Ahad , 14 January 2018, 16:06 WIB

Jembatan Sembada Handayani, Aset Strategis Pariwisata Sleman

Rep: Wahyu Suryana/ Red: Hazliansyah
Republika/Wahyu Suryana
Bupati Sleman, Sri Purnomo
Bupati Sleman, Sri Purnomo

REPUBLIKA.CO.ID, SLEMAN -- Jembatan Sembada Handayani belum lama ini diresmikan. Jembatan yang ada tepat di perbatasan Desa Gayamharjo, Kecamatan Prambanan dengan Desa Ngoro-oro, Kecamatan Patuk ini, dinilai sebagai aset besar pariwisata di Kabupaten Sleman dan Kabupaten Gunungkidul.

Bupati Sleman, Sri Purnomo mengatakan, dengan dibangunannya Jembatan Sembada Handayani, akan memecahkan kebuntuan antara Prambanan Sleman dan Ngoro-oro Gunungkidul. Karenanya, ia merasa keberadaan jembatan itu sangat penting, terutama dalam aspek pariwisata.

"Jembatan tersebut merupakan aset strategis untuk menghidupkan pariwisata di kedua daerah," kata Sri, Sabtu (13/1).

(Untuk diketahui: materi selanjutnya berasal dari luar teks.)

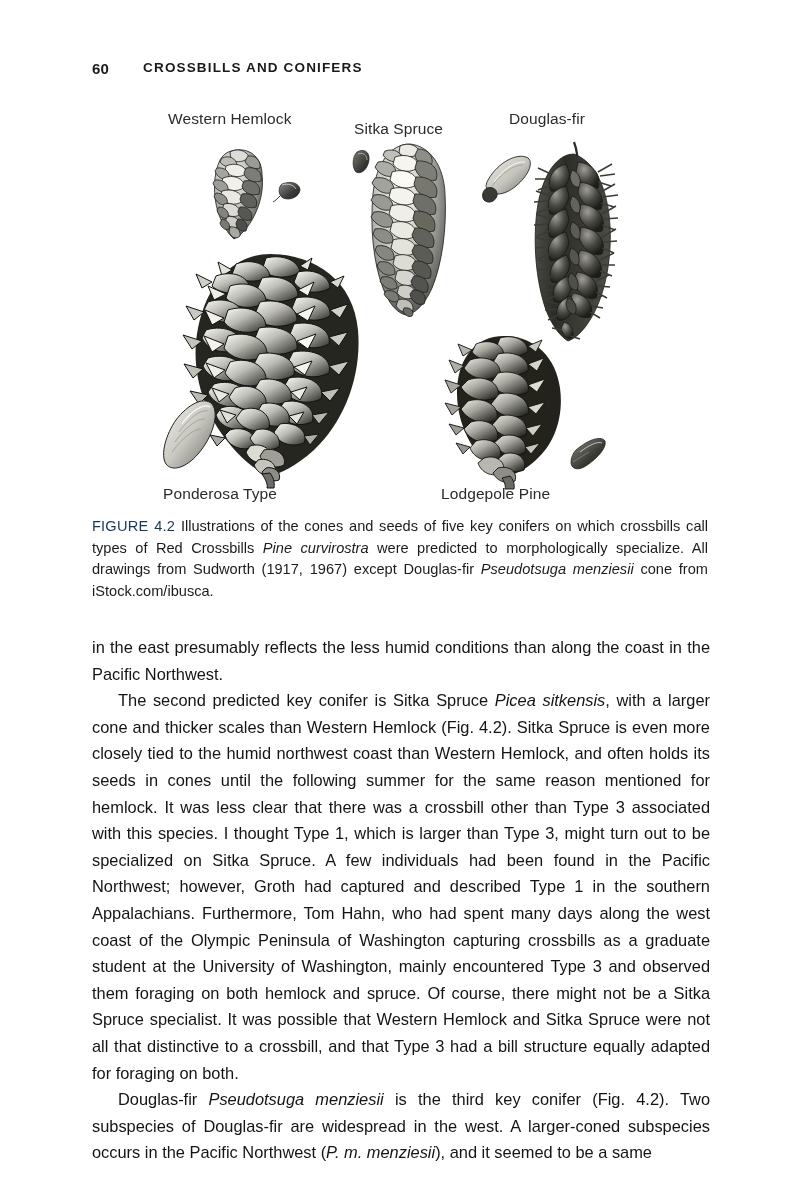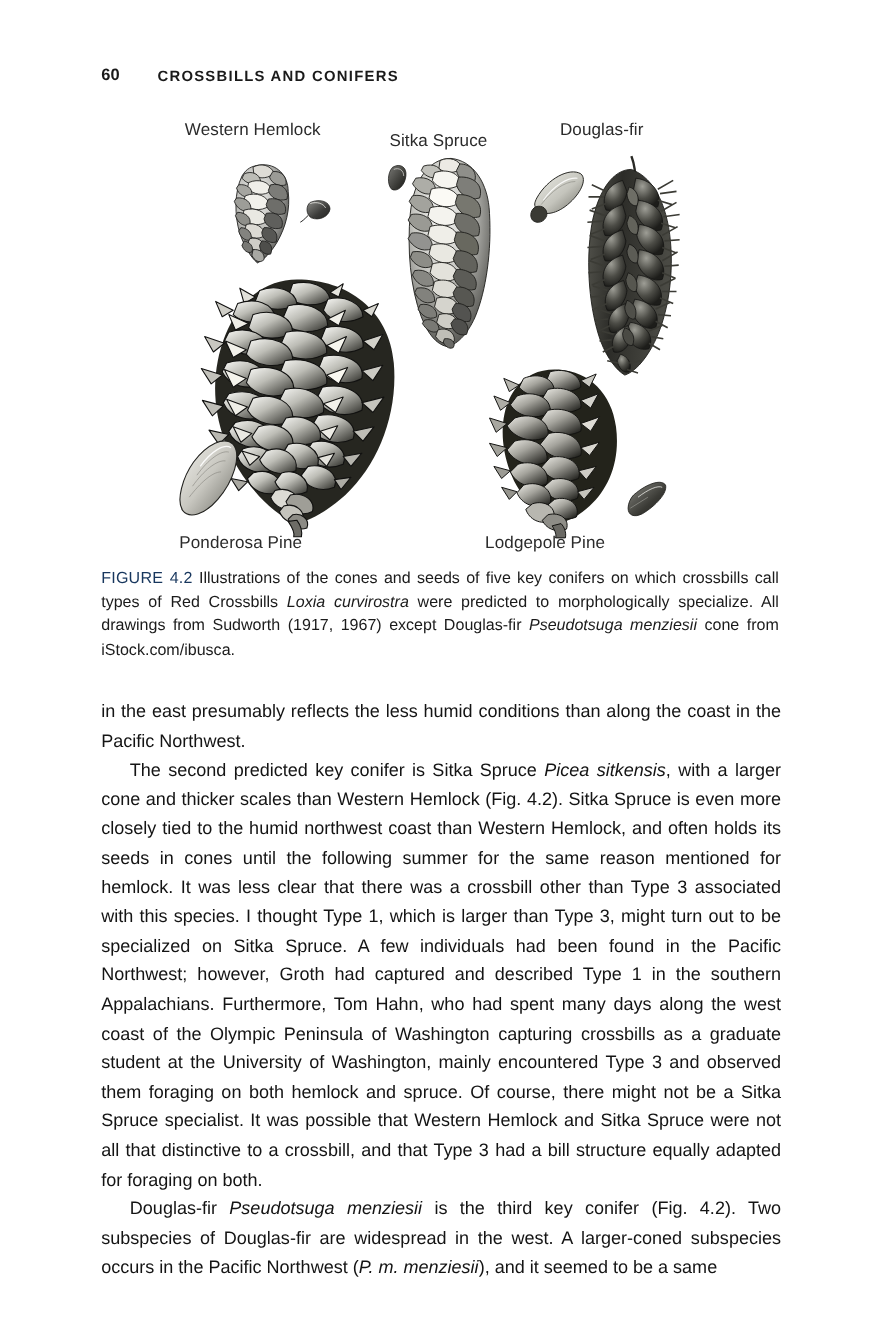--- a/index.html
+++ b/index.html
@@ -15,21 +15,21 @@
     font-family: "Liberation Sans", sans-serif;
     overflow: hidden;
   }
 
   
   .running-head {
     position: absolute;
     left: 92px;
     top: 60px;
     display: flex;
-    align-items: flex-end;
+    align-items: flex-start;
     color: #1a1a1a;
   }
   .running-head .folio {
     font-size: 15px;
     font-weight: 700;
     letter-spacing: 0.2px;
     margin-right: 34px;
   }
   .running-head .rh-title {
     font-size: 13.5px;
@@ -111,21 +111,21 @@
   <div class="running-head">
     <span class="folio">60</span>
     <span class="rh-title">CROSSBILLS AND CONIFERS</span>
   </div>
 
   <div class="figure-block">
 
     <div class="sp-label" id="lbl-hemlock">Western Hemlock</div>
     <div class="sp-label" id="lbl-spruce">Sitka Spruce</div>
     <div class="sp-label" id="lbl-douglas">Douglas-fir</div>
-    <div class="sp-label" id="lbl-ponderosa">Ponderosa Pine</div>
+    <div class="sp-label" id="lbl-ponderosa">Ponderosa Type</div>
     <div class="sp-label" id="lbl-lodgepole">Lodgepole Pine</div>
 
     <svg class="art" id="art-hemlock" viewBox="0 0 112 112">
       <defs>
         <radialGradient id="hemScale" cx="38%" cy="32%" r="72%">
           <stop offset="0%" stop-color="#f4f4f2"></stop>
           <stop offset="55%" stop-color="#b9b9b5"></stop>
           <stop offset="100%" stop-color="#4a4a47"></stop>
         </radialGradient>
         <linearGradient id="hemSeed" x1="0" y1="0" x2="1" y2="1">
@@ -498,21 +498,21 @@
       <g stroke="#22221f" stroke-width="0.8">
         <path d="M146 122 C160 110 172 108 175 113 C177 120 166 132 154 139 C146 143 141 140 141 134
                  C141 130 143 125 146 122 Z" fill="url(#lpSeed)"></path>
         <path d="M150 124 C159 117 168 113 172 115" fill="none" stroke="#ddddd8" stroke-width="0.8"></path>
         <path d="M143 134 C148 131 154 127 159 124" fill="none" stroke="#9a9a94" stroke-width="0.6"></path>
       </g>
     </svg>
   </div>
 
   <div class="caption">
-    <span class="fig-tag">FIGURE 4.2</span><span> Illustrations of the cones and seeds of five key conifers on which crossbills call types of Red Crossbills </span><i>Loxia curvirostra</i><span> were predicted to morphologically specialize. All drawings from Sudworth (1917, 1967) except Douglas-fir </span><i>Pseudotsuga menziesii</i><span> cone from iStock.com/ibusca.</span>
+    <span class="fig-tag">FIGURE 4.2</span><span> Illustrations of the cones and seeds of five key conifers on which crossbills call types of Red Crossbills </span><i>Pine curvirostra</i><span> were predicted to morphologically specialize. All drawings from Sudworth (1917, 1967) except Douglas-fir </span><i>Pseudotsuga menziesii</i><span> cone from iStock.com/ibusca.</span>
   </div>
 
   <div class="body-text">
     <p><span>in the east presumably reflects the less humid conditions than along the coast in the Pacific Northwest.</span></p>
     <p class="indent"><span>The second predicted key conifer is Sitka Spruce </span><i>Picea sitkensis</i><span>, with a larger cone and thicker scales than Western Hemlock (Fig. 4.2). Sitka Spruce is even more closely tied to the humid northwest coast than Western Hemlock, and often holds its seeds in cones until the following summer for the same reason mentioned for hemlock. It was less clear that there was a crossbill other than Type 3 associated with this species. I thought Type 1, which is larger than Type 3, might turn out to be specialized on Sitka Spruce. A few individuals had been found in the Pacific Northwest; however, Groth had captured and described Type 1 in the southern Appalachians. Furthermore, Tom Hahn, who had spent many days along the west coast of the Olympic Peninsula of Washington capturing crossbills as a graduate student at the University of Washington, mainly encountered Type 3 and observed them foraging on both hemlock and spruce. Of course, there might not be a Sitka Spruce specialist. It was possible that Western Hemlock and Sitka Spruce were not all that distinctive to a crossbill, and that Type 3 had a bill structure equally adapted for foraging on both.</span></p>
     <p class="indent"><span>Douglas-fir </span><i>Pseudotsuga menziesii</i><span> is the third key conifer (Fig. 4.2). Two subspecies of Douglas-fir are widespread in the west. A larger-coned subspecies occurs in the Pacific Northwest (</span><i>P. m. menziesii</i><span>), and it seemed to be a same</span></p>
   </div>
 
 </div>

Selain itu, lanjut Sri, tentu Jembatan Sembada Handayani diharapkan akan meningkatkan perekonomian masyarakat sekitar. Maka itu, potensi mempermudah akses kunjungan kedua daerah harus bisa dimanfaatkan dengan baik masyarakat dua kabuapten yang ada di sekitar.

Jembatan Sembada Handayani dibangun dengan biaya Rp 61 miliar, dengan panjang 90 meter, lebar tujuh meter, dan panjang jalan efektif tiga kilometer. Terbagi satu kilometer arah Sleman dan dua kilometer arah Gunungkidul. Jembatan dibangun selama 285 hari.

Peresmiannya dilakukan langsung oleh Gubernur DIY, Sri Sultan Hamengku Buwono X, yang secara simbolis melakukan pengguntingan bundal. Peresmian dihadiri pula Bupati Sleman Sri Purnomo dan Bupati Gunungkidul Badingan.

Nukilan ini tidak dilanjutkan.